◆ What you should do
Please give every record below again exactly, and keep the pictures out.

◆ Stored data

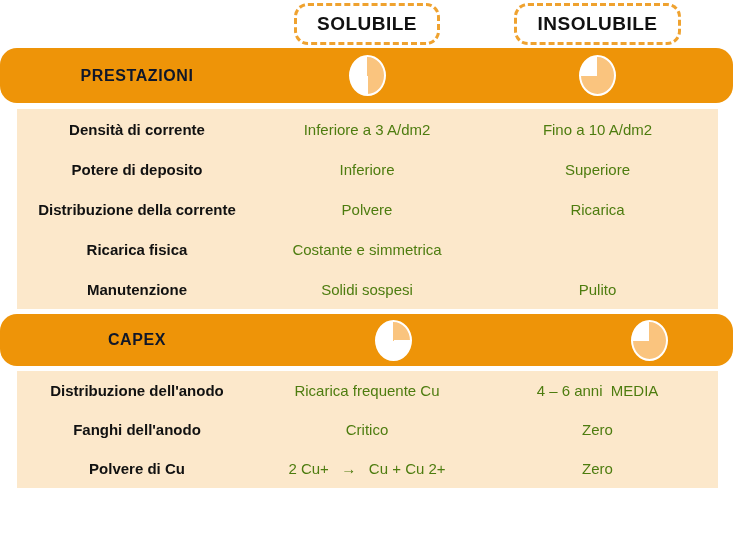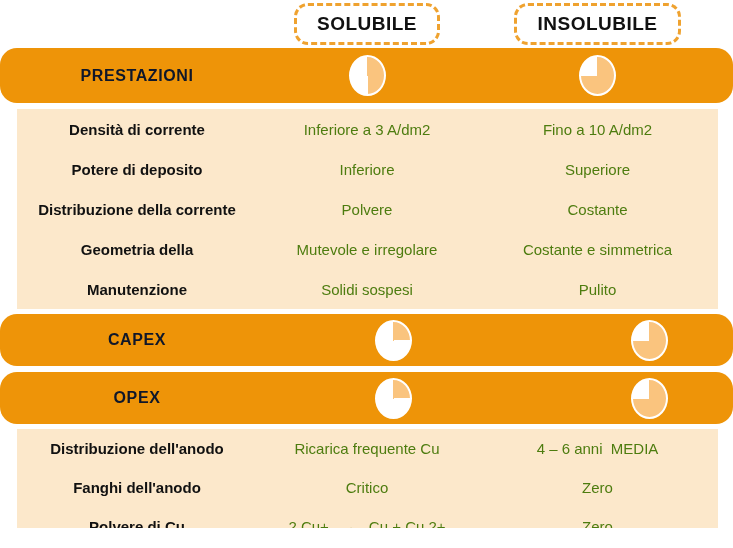--- a/index.html
+++ b/index.html
@@ -125,7 +125,7 @@
     <div class="row grid">
       <div class="label">Distribuzione della corrente</div>
       <div class="val">Polvere</div>
-      <div class="val">Costante</div>
+      <div class="val">Ricarica</div>
     </div>
     <div class="row grid">
       <div class="label">Geometria della</div>

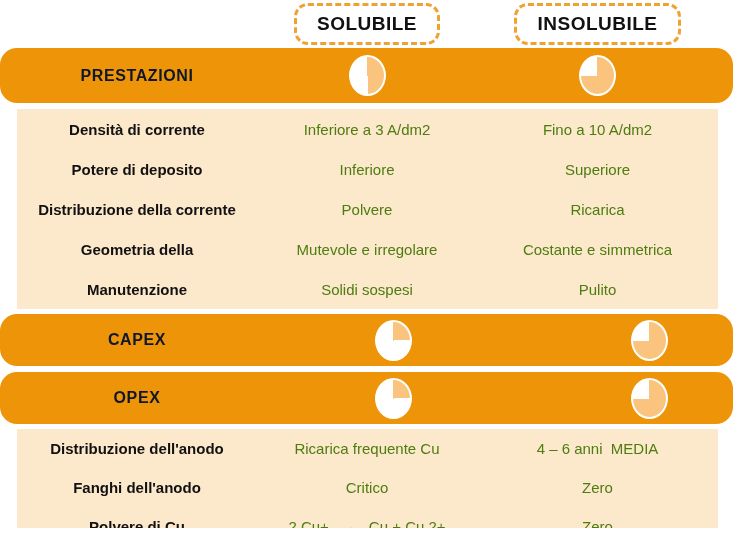--- a/index.html
+++ b/index.html
@@ -128,7 +128,7 @@
       <div class="val">Ricarica</div>
     </div>
     <div class="row grid">
-      <div class="label">Geometria della</div>
+      <div class="label">Ricarica fisica</div>
       <div class="val">Mutevole e irregolare</div>
       <div class="val">Costante e simmetrica</div>
     </div>

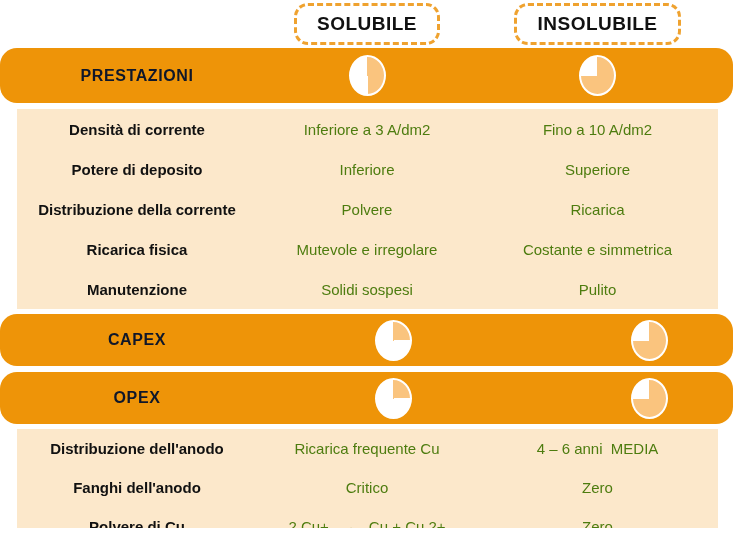--- a/index.html
+++ b/index.html
@@ -129,7 +129,6 @@
     </div>
     <div class="row grid">
       <div class="label">Ricarica fisica</div>
-      <div class="val">Mutevole e irregolare</div>
       <div class="val">Costante e simmetrica</div>
     </div>
     <div class="row grid">

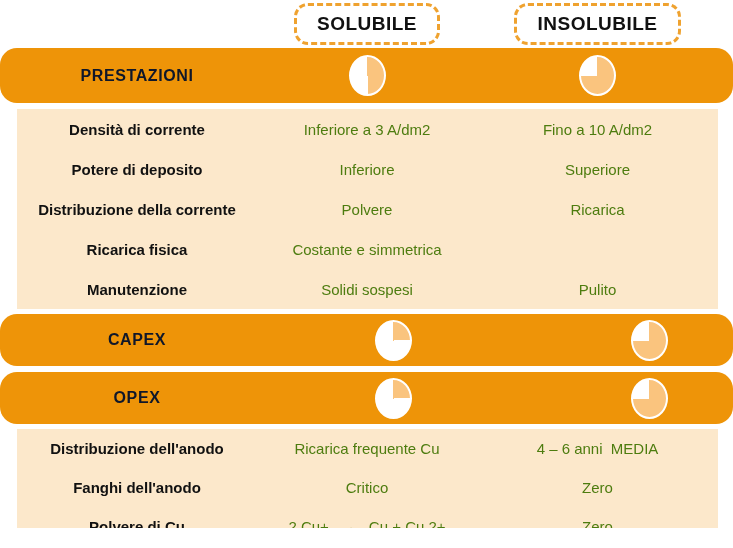--- a/index.html
+++ b/index.html
@@ -148,15 +148,6 @@
     </div>
   </div>
 
-  <div class="bar bar-short grid mt6">
-    <div class="bar-title">OPEX</div>
-    <div class="pie-wrap">
-      <span class="pie pie-quarter"></span>
-    </div>
-    <div class="pie-wrap">
-      <span class="pie pie-threequarter"></span>
-    </div>
-  </div>
 
   <div class="rows rows-bottom mt5">
     <div class="row grid">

◆ Solution to this exercise
--- a/index.html
+++ b/index.html
@@ -125,7 +125,7 @@
     <div class="row grid">
       <div class="label">Distribuzione della corrente</div>
       <div class="val">Polvere</div>
-      <div class="val">Costante</div>
+      <div class="val">Ricarica</div>
     </div>
     <div class="row grid">
       <div class="label">Geometria della</div>

--- a/index.html
+++ b/index.html
@@ -128,7 +128,7 @@
       <div class="val">Ricarica</div>
     </div>
     <div class="row grid">
-      <div class="label">Geometria della</div>
+      <div class="label">Ricarica fisica</div>
       <div class="val">Mutevole e irregolare</div>
       <div class="val">Costante e simmetrica</div>
     </div>

--- a/index.html
+++ b/index.html
@@ -129,7 +129,6 @@
     </div>
     <div class="row grid">
       <div class="label">Ricarica fisica</div>
-      <div class="val">Mutevole e irregolare</div>
       <div class="val">Costante e simmetrica</div>
     </div>
     <div class="row grid">

--- a/index.html
+++ b/index.html
@@ -148,15 +148,6 @@
     </div>
   </div>
 
-  <div class="bar bar-short grid mt6">
-    <div class="bar-title">OPEX</div>
-    <div class="pie-wrap">
-      <span class="pie pie-quarter"></span>
-    </div>
-    <div class="pie-wrap">
-      <span class="pie pie-threequarter"></span>
-    </div>
-  </div>
 
   <div class="rows rows-bottom mt5">
     <div class="row grid">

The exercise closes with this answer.